Sale 6523
| Chicago
| Chicago
Estimate$80,000 - $120,000
Provenance:
Private Collection, France, 1960-1970.
Tajan, Paris, Archéologie-Arts Premiers-Art Aborigene, 17 March 2010, Lot 125.
[With French Export License]
This commanding, over-life-sized marble head once formed part of a colossal cult statue of Apollo. The god is crowned with a tall laurel wreath--its branches, leaves, and berries arranged in careful symmetry from each side toward a central medallion positioned above the brows--secured at the back by a broad fillet. The hair is parted at the center and swept back in long, undulating waves to the nape, where it is gathered into a bun; loose locks, along with the trailing ends of the fillet, spill over both shoulders. A distinctive topknot rises above the forehead, formed from strands drawn up from the crown of the head, lending the coiffure its most characteristic accent.
This elaborate hairstyle made its earliest known appearance in Late Classical Greek representations of Apollo, specifically in the sculptural type referred to as the Lycean, or Lykeios, Apollo--a statue associated, though not with certainty, with either Praxiteles or Euphranor, and recorded as having stood in the Lyceum gymnasium in Athens during the fourth century B.C. Surviving replicas show a nude, youthful god resting against a support with one arm raised to his head, a gesture traditionally read as an expression of divine epiphany.
The prototype gave rise to several variants in the Hellenistic and Roman periods. In these later adaptations--collectively known as the Citharoedus type--Apollo appears holding or playing the lyre or cithara, rendered standing or seated, nude or dressed in a long chiton and belted peplos, and frequently leaning against a pillar or tree trunk. The topknot remains a consistent hallmark across these versions, at times accompanied by a laurel wreath whose central medallion might be painted, carved in relief, or inset with a stone. Colossal statues of this period were often composite works, their components--marble, gilded or painted wood, bronze, and colored stones such as porphyry--fashioned separately and assembled into a unified whole.
Despite its damaged condition, the head retains the serene, idealized beauty associated with the eternal youth of the god.
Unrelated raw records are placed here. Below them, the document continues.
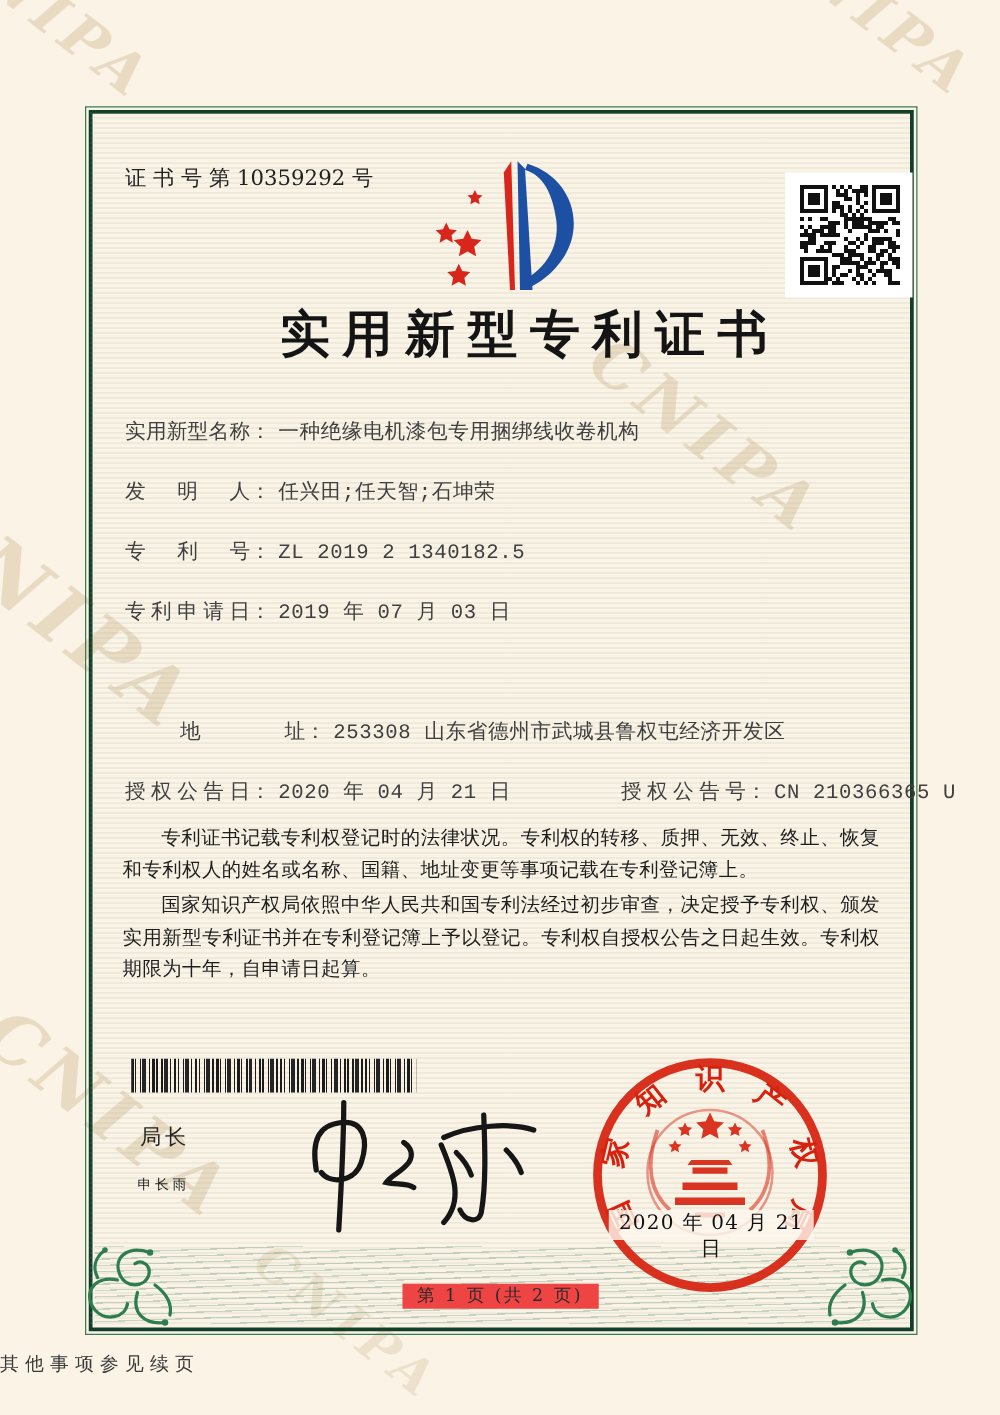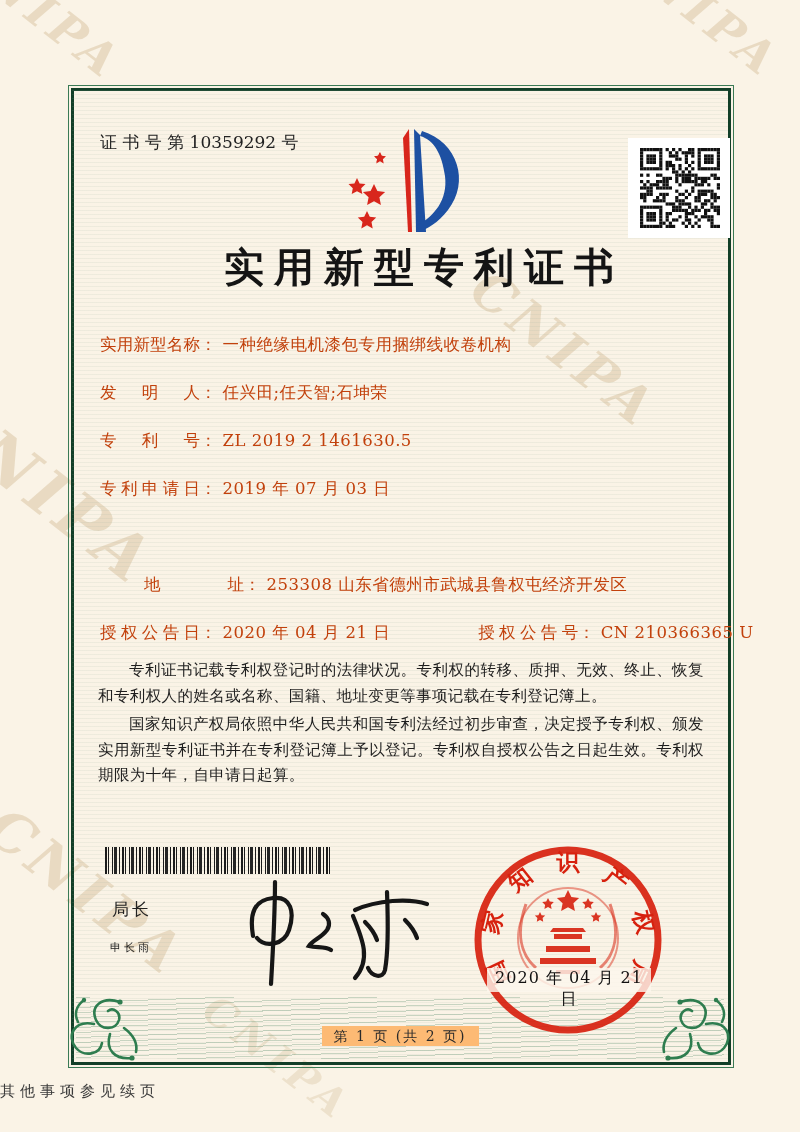--- a/index.html
+++ b/index.html
@@ -21,7 +21,7 @@
   .certno{position:absolute;left:100px;top:131px;font-size:17px;color:#222;}
   .title{position:absolute;left:0;top:240px;width:800px;text-align:center;
          font-size:40px;font-weight:bold;letter-spacing:10px;color:#141414;padding-left:24px;}
-  .row{position:absolute;left:100px;width:620px;font-size:16.5px;color:#c2410c;white-space:nowrap;}
+  .row{position:absolute;left:100px;width:620px;font-size:16.5px;color:#404040;white-space:nowrap;font-family:Liberation Mono, monospace;}
   .lbl{display:inline-block;width:100px;text-align:justify;text-align-last:justify;vertical-align:bottom;}
   .val{margin-left:6px;letter-spacing:.5px;}
   .row2-sep{display:inline-block;width:88px;}

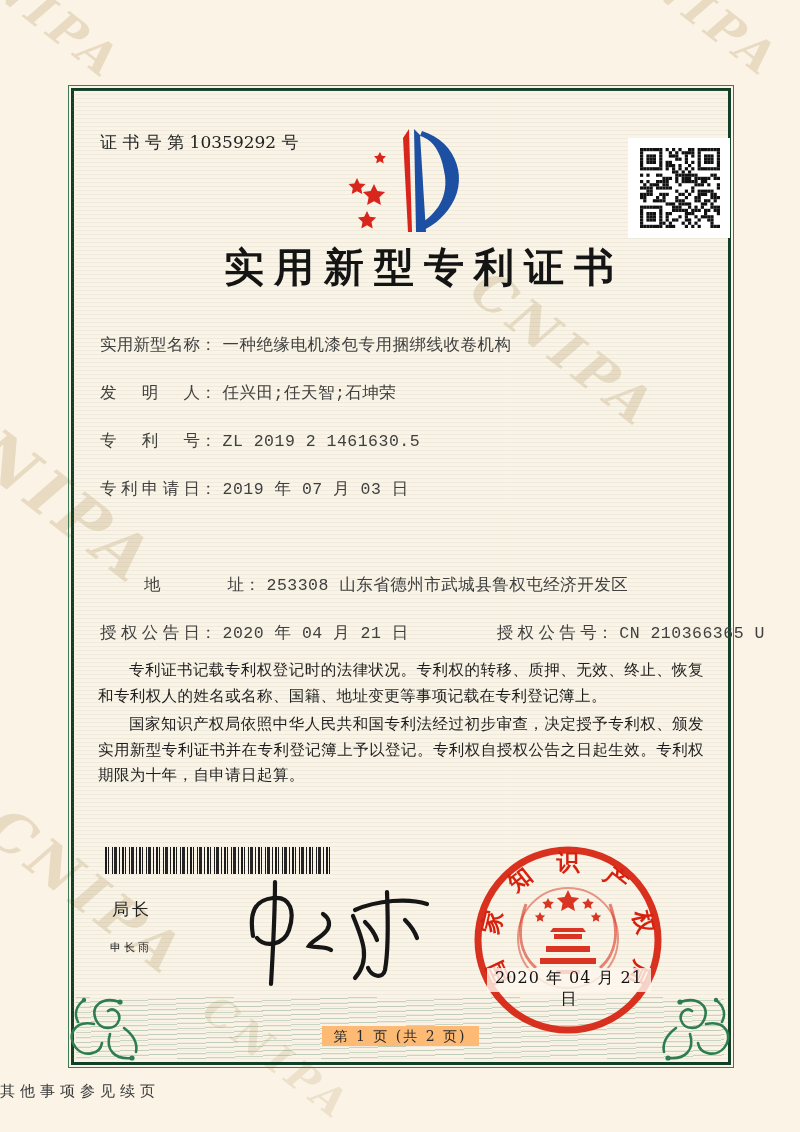--- a/index.html
+++ b/index.html
@@ -446,7 +446,7 @@
     <span class="lbl">发明人</span><span>：</span><span class="val">任兴田;任天智;石坤荣</span>
   </div>
   <div class="row" style="top:430px;">
-    <span class="lbl">专利号</span><span>：</span><span class="val">ZL 2019 2 1461630.5</span>
+    <span class="lbl">专利号</span><span>：</span><span class="val">ZL 2019 2 1340182.5</span>
   </div>
   <div class="row" style="top:478px;">
     <span class="lbl">专利申请日</span><span>：</span><span class="val">2019 年 07 月 03 日</span>

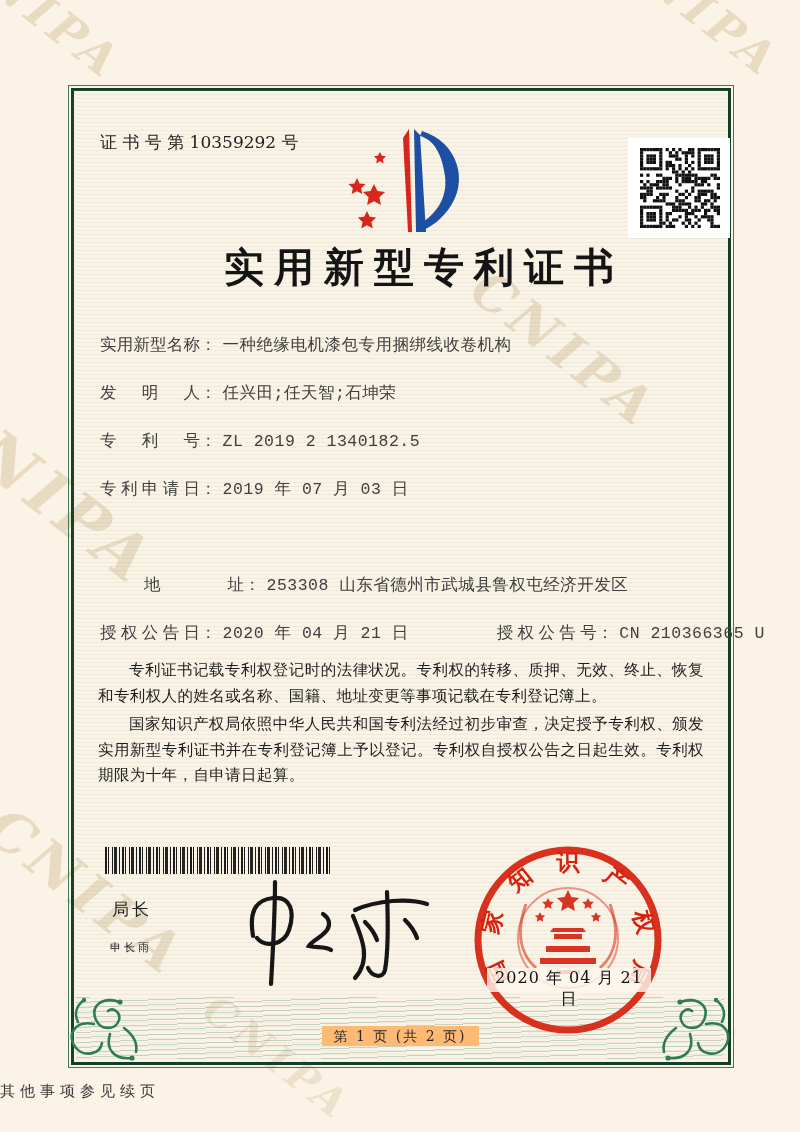--- a/index.html
+++ b/index.html
@@ -53,7 +53,7 @@
   .flourish.left{left:58px;}
   .flourish.right{left:650px;transform:scaleX(-1);}
   .page-info{position:absolute;left:0;top:1028px;width:800px;text-align:center;z-index:5;font-size:14px;color:#2a2a2a;}
-  .page-info span{background:#fdba74;padding:2px 12px;letter-spacing:2px;}
+  .page-info span{background:#ef4444;padding:2px 12px;letter-spacing:2px;}
   .note{position:absolute;left:0;top:1082px;width:744px;font-size:15px;
       letter-spacing:5px;color:#3a3a3a;z-index:3;}
 </style>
The carving is of exceptional quality: slightly parted lips and precisely articulated eye corners animate the face, while the deeply cut channels separating each strand of hair--bridged by delicate struts-- produce a vivid interplay of light and shadow.
The identification of this head as an Apollo Citharoedus gains further weight when considered alongside the discovery of companion Muse statues found near Tivoli, now in the Vatican collections. Together, these works point to the original existence of a multi-figure group depicting Apollo Musagetes--Apollo as Leader of the Muses--installed in the sculptural program of a grand Roman villa.